Sunday, November 19, 2017

Poetry and Trauma

A fellow poet and friend made a comment last weekend at the book launch party of another mutual friend and poet.  He congratulated him for his talent and accomplishments as a poet despite not having experienced significant trauma in his life and lacking the creative fodder that such trauma would have otherwise provided.  Several people, including myself, chuckled at this assertion, but I’ve been mulling it over here and there in the past week.  I don’t believe that good poetry necessarily comes from suffering and trauma most of the time. 
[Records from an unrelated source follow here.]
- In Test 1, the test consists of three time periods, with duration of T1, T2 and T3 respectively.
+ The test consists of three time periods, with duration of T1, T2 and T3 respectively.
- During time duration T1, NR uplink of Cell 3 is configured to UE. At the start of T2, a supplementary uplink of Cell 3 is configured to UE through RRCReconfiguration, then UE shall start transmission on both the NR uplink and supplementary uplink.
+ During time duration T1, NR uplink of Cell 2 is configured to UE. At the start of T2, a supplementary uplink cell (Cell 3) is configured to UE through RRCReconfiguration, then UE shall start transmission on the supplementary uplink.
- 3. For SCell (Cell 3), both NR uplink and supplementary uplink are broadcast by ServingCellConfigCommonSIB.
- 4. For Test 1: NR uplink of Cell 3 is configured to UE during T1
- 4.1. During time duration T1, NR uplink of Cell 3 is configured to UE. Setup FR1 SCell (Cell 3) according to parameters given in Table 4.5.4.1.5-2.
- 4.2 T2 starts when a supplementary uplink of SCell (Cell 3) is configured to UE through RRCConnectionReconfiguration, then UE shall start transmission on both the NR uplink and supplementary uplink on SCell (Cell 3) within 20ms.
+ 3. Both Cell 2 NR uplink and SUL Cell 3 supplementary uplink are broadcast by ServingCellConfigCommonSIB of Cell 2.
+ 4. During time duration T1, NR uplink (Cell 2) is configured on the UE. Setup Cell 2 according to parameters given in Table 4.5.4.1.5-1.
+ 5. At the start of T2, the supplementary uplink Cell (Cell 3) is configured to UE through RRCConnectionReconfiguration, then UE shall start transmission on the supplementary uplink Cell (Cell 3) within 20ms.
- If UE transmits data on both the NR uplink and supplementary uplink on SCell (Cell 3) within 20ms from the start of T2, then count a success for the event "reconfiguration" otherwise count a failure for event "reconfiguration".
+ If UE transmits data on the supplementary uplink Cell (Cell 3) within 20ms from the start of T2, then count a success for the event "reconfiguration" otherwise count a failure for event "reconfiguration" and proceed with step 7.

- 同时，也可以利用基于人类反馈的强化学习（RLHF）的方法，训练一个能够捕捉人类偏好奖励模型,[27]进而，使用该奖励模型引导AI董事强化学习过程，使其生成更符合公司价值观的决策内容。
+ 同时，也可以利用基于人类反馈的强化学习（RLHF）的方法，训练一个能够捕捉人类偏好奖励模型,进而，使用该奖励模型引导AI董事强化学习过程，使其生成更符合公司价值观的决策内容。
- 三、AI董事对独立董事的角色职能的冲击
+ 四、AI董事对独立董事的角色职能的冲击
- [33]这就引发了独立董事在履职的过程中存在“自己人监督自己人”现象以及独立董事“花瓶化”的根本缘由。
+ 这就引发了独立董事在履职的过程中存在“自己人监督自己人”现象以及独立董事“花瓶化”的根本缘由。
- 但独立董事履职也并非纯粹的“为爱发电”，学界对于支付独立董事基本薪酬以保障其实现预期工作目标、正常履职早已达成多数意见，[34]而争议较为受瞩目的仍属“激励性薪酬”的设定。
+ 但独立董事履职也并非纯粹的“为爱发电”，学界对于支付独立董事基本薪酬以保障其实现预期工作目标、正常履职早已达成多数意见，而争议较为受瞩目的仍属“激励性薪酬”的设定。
Sure, it can provide interesting content and a certain drive to expression, which may be healing or cathartic for the poet.  However, poets who have experienced past trauma may be overly fixated on the trauma at the sacrifice of a diversity of other subject matter.  Furthermore, I often find that it predisposes the poet to a low-grade confessionalist style of writing which can look a bit more like a page ripped from a diary than literature.  Consciously, or unconsciously, the poet may be using (or abusing) their poetry as a way to share their pain, garner others’ pity, or simply shock their audience.  Some of this may be valid, but sometimes it crosses a line into wanting attention for the trauma itself, rather than whatever literary construction was derived from the trauma.  Another pitfall for the poet with a history of trauma is the tendency towards a negative worldview that colors everything they see.  If and when they do write poems about subjects beyond their trauma, they may repeatedly gravitate towards the dark and disturbing, or transform even a potentially neutral subject into something unnecessarily negative. 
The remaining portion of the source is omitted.